I’ll start with a boilerplate definition of static, or non-real-time, personalization:

Personalization is showing your customers content that’s uniquely relevant to them, at a (ideally) 1:1 level and across marketing channels. This could be based on their historical behavioral patterns, such as browsing and purchase history, an onboarding survey, or any other explicit or implicit signal of their preferences.

Miso.ai, on the other hand, is a real-time 1:1 personalization engine. Simply put: a real-time personalization engine learns from your users’ clickstream data as it’s being generated — click throughs, searches, add to carts, likes, dislikes, scroll depth, pretty much anything that’s happening within a browsing session — and uses that data to create uniquely personalized search rankings and recommendations on a 1:1 basis. A great real-time personalization engine should work at cold-start and be able to start modeling the experience in as few clicks as possible (by the way, it only takes Miso two to three clicks to triangulate a user and then fine tune their search, recommendation and discovery feed touchpoints, and it’s all accomplished without using cookies, pixels, or device fingerprinting).

For all you nerds out there — 1:1, but static personalization is like the very first Mark I Iron Man suit.

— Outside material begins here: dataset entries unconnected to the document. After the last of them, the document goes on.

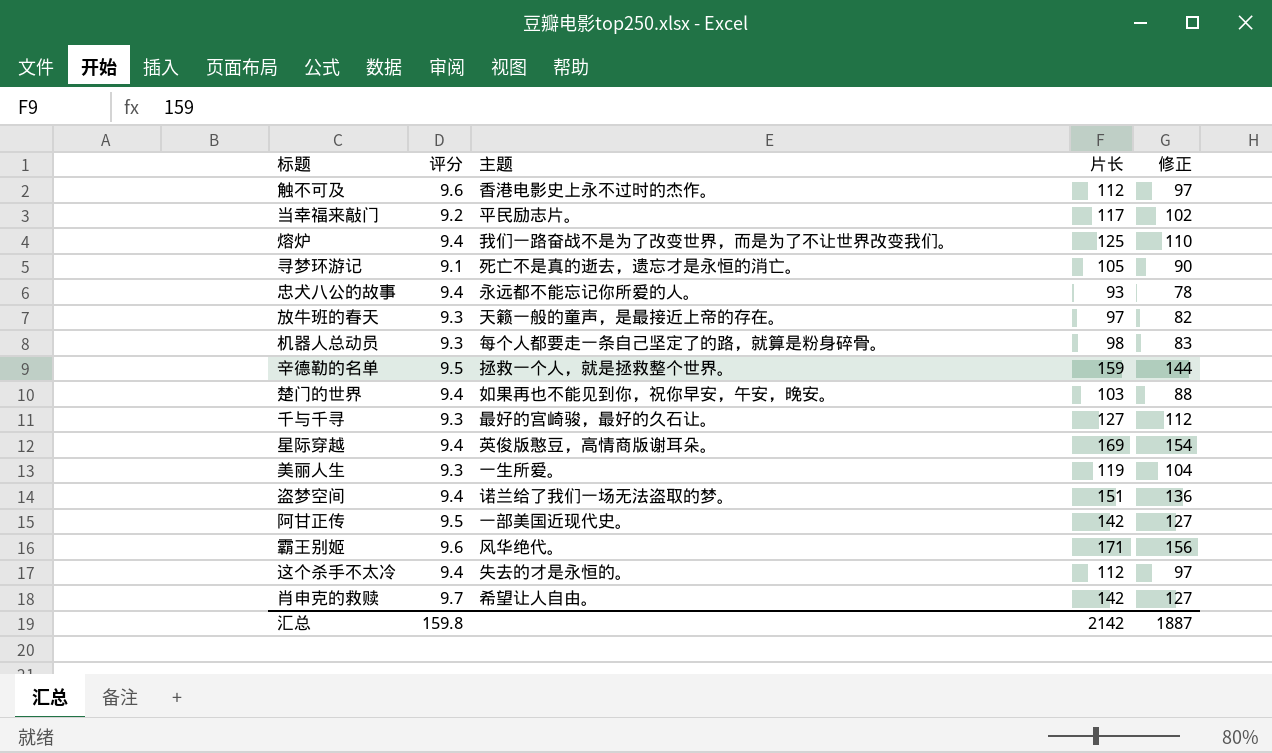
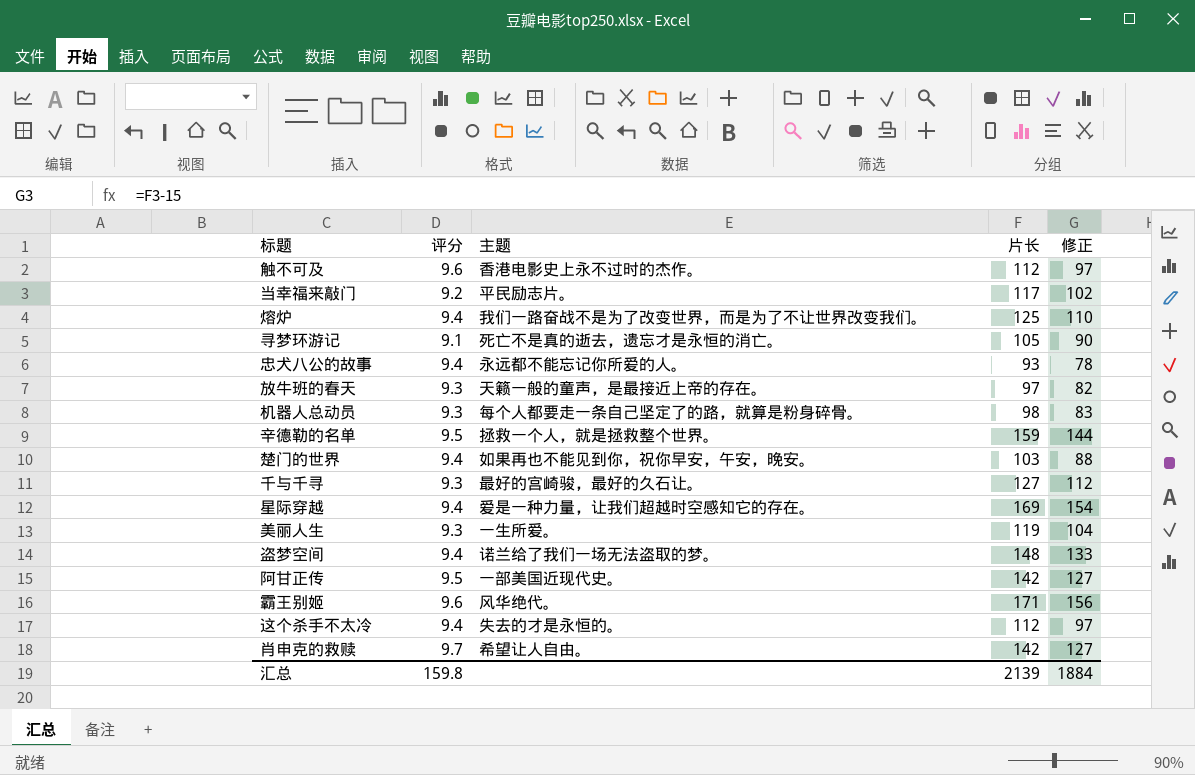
星际穿越 | 主题: 英俊版憨豆，高情商版谢耳朵。 -> 爱是一种力量，让我们超越时空感知它的存在。
盗梦空间 | 片长: 151 -> 148
盗梦空间 | 修正: 136 -> 133
汇总 | 片长: 2142 -> 2139
汇总 | 修正: 1887 -> 1884

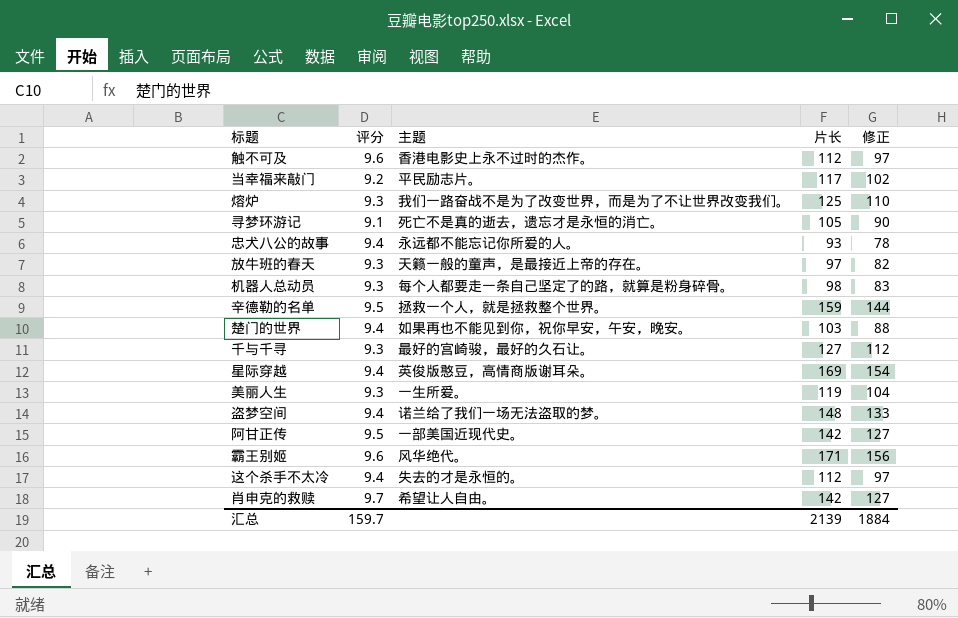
熔炉 | 评分: 9.4 -> 9.3
星际穿越 | 主题: 爱是一种力量，让我们超越时空感知它的存在。 -> 英俊版憨豆，高情商版谢耳朵。
汇总 | 评分: 159.8 -> 159.7

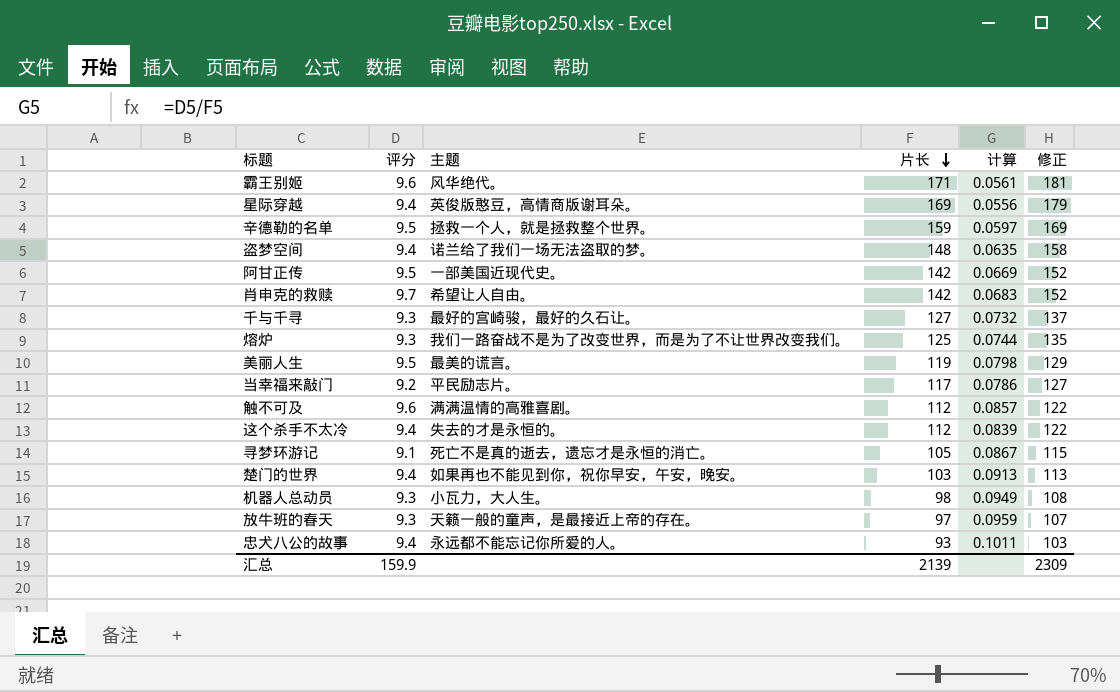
row order: none -> 片长 descending
column 计算 | formula: none -> [评分] / [片长]
column 修正 | formula: [片长] - 15 -> [片长] + 10
美丽人生 | 评分: 9.3 -> 9.5
美丽人生 | 主题: 一生所爱。 -> 最美的谎言。
触不可及 | 主题: 香港电影史上永不过时的杰作。 -> 满满温情的高雅喜剧。
机器人总动员 | 主题: 每个人都要走一条自己坚定了的路，就算是粉身碎骨。 -> 小瓦力，大人生。
汇总 | 评分: 159.7 -> 159.9
汇总 | 修正: 1884 -> 2309

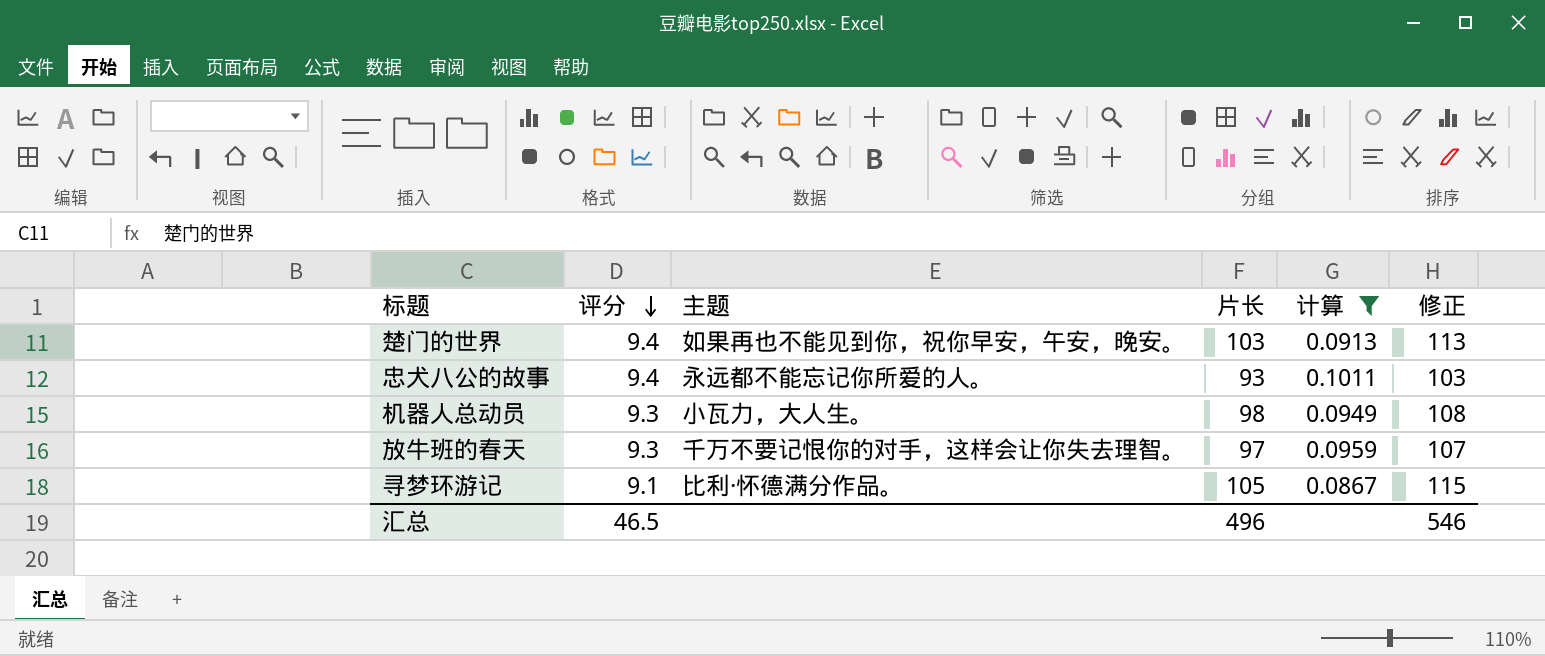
filter: none -> 计算 >= 0.0867
row order: 片长 descending -> 评分 descending
放牛班的春天 | 主题: 天籁一般的童声，是最接近上帝的存在。 -> 千万不要记恨你的对手，这样会让你失去理智。
寻梦环游记 | 主题: 死亡不是真的逝去，遗忘才是永恒的消亡。 -> 比利·怀德满分作品。
汇总 | 评分: 159.9 -> 46.5
汇总 | 片长: 2139 -> 496
汇总 | 修正: 2309 -> 546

Powerful, cool, but not the pinnacle of what could be.

But real-time, continuous, dynamic, 1:1 personalization is like the final Iron Man Mark 85 suit (the one with the nano-bots, where Tony could make the suit into anything he needed)

How Miso’s real-time personalization works under the hood

Our approach to real-time personalization is to utilize your first-party data (product and clickstream data that many organizations already collect) along with transformer-based machine learning to create multivariate vector embeddings for users and products. Embeddings are created for every user in real-time, based on behavioral patterns — or interactions — that tell the story of the user’s session. The clickstream data is cached and any new events trigger a recalculation of the user embeddings on the fly. This gives Miso’s personalization engines insight into things like consumer interests, brand affinity, style preference, and price sensitivity, within just a few clicks. For the product catalog, Miso’s engines create embeddings based on the product’s metadata, such as the title, description, brand, price, and overall popularity relative to the other products in the catalog. Then, a dot product is performed between the user and product embeddings to map them in the same vector space. This enables Miso to cluster similar products, similar users, and connect users to products that they are likely to be interested in.

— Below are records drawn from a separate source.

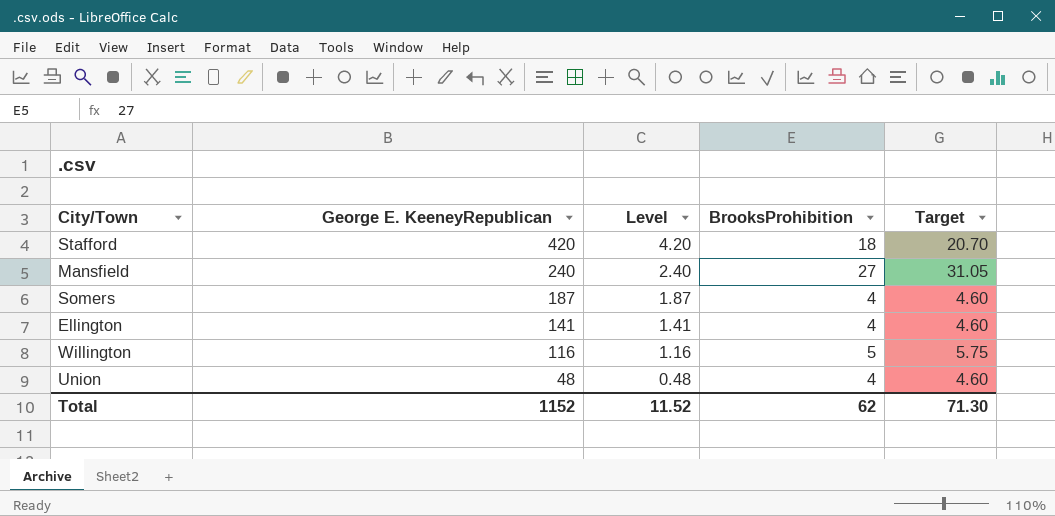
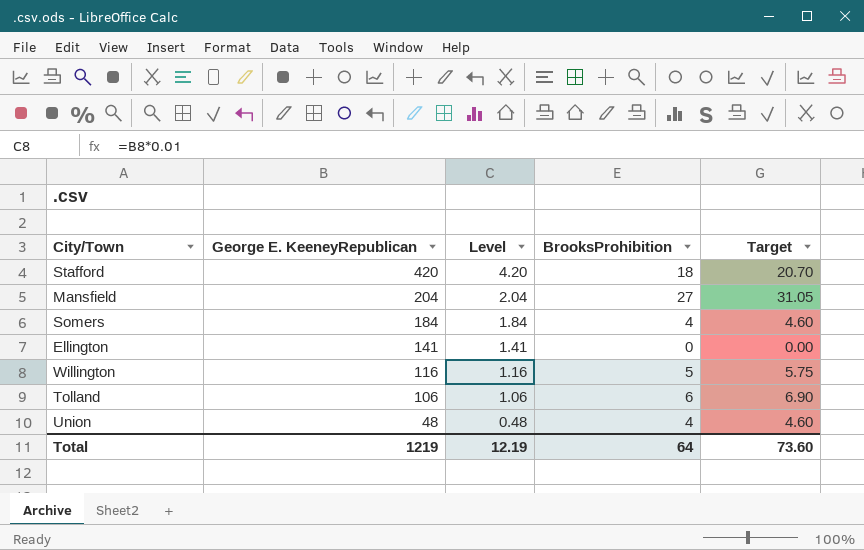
Mansfield | George E. KeeneyRepublican: 240 -> 204
Mansfield | Level: 2.40 -> 2.04
Somers | George E. KeeneyRepublican: 187 -> 184
Somers | Level: 1.87 -> 1.84
Ellington | BrooksProhibition: 4 -> 0
Ellington | Target: 4.60 -> 0.00
row Tolland: none -> 106 | 1.06 | 6 | 6.90
Total | George E. KeeneyRepublican: 1152 -> 1219
Total | Level: 11.52 -> 12.19
Total | BrooksProhibition: 62 -> 64
Total | Target: 71.30 -> 73.60

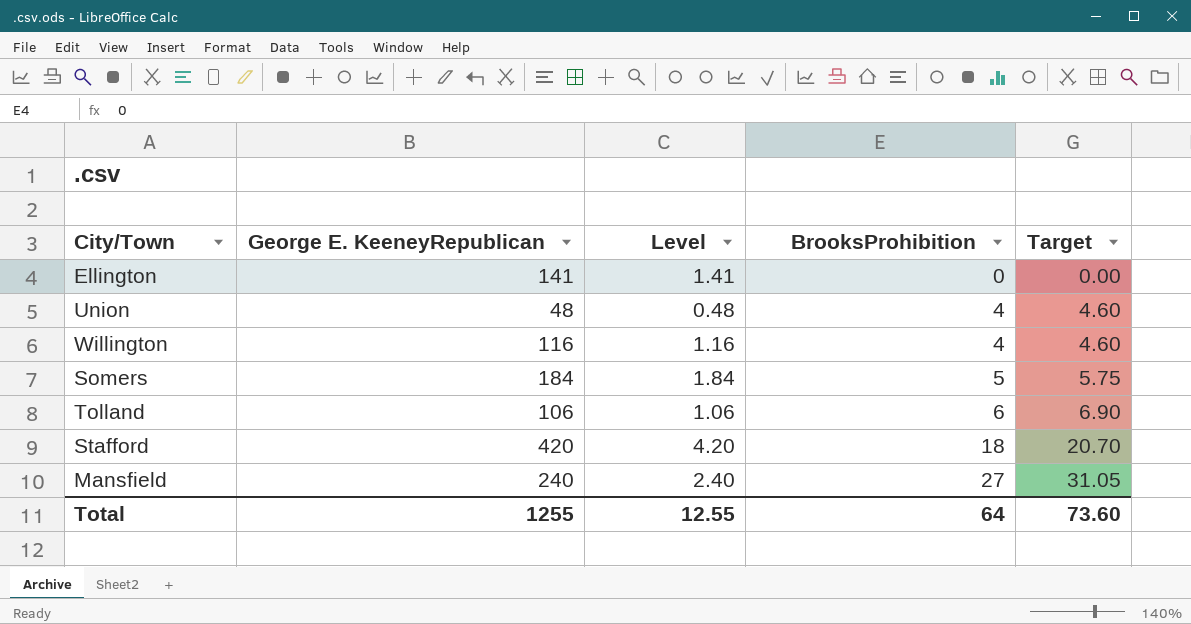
row order: George E. KeeneyRepublican descending -> BrooksProhibition ascending
Willington | BrooksProhibition: 5 -> 4
Willington | Target: 5.75 -> 4.60
Somers | BrooksProhibition: 4 -> 5
Somers | Target: 4.60 -> 5.75
Mansfield | George E. KeeneyRepublican: 204 -> 240
Mansfield | Level: 2.04 -> 2.40
Total | George E. KeeneyRepublican: 1219 -> 1255
Total | Level: 12.19 -> 12.55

P.S. if you really want to nerd out on this topic, here’s the original paper Andy published while at the small data lab, with his PhD and post-doc advisor, Deborah Estrin.

There’s so much that’s cool to this approach at an ML level, but the practical product UX aspect of this that I personally find really powerful is in our solution to the cold-start problem (i.e. making recommendations for a visitor who doesn’t have any previous interactions on your site). Here’s a brief demo to show you what it looks like for a brand new visitor visiting a marketplace:

Just for context, in this video I’m creating a new user instance. Pay close attention to the left-hand panel where the current user’s interest graph tags are generated. Since this is a new user (and Miso doesn’t have any tags yet), my homepage recommendations are just based on what’s popular and trending for all users right now on the marketplace. However, as soon as I search for “plushies”, the user embedding starts being built out. Every time I click through to a product detail page, the tags are instantly updated, ready for my next interaction.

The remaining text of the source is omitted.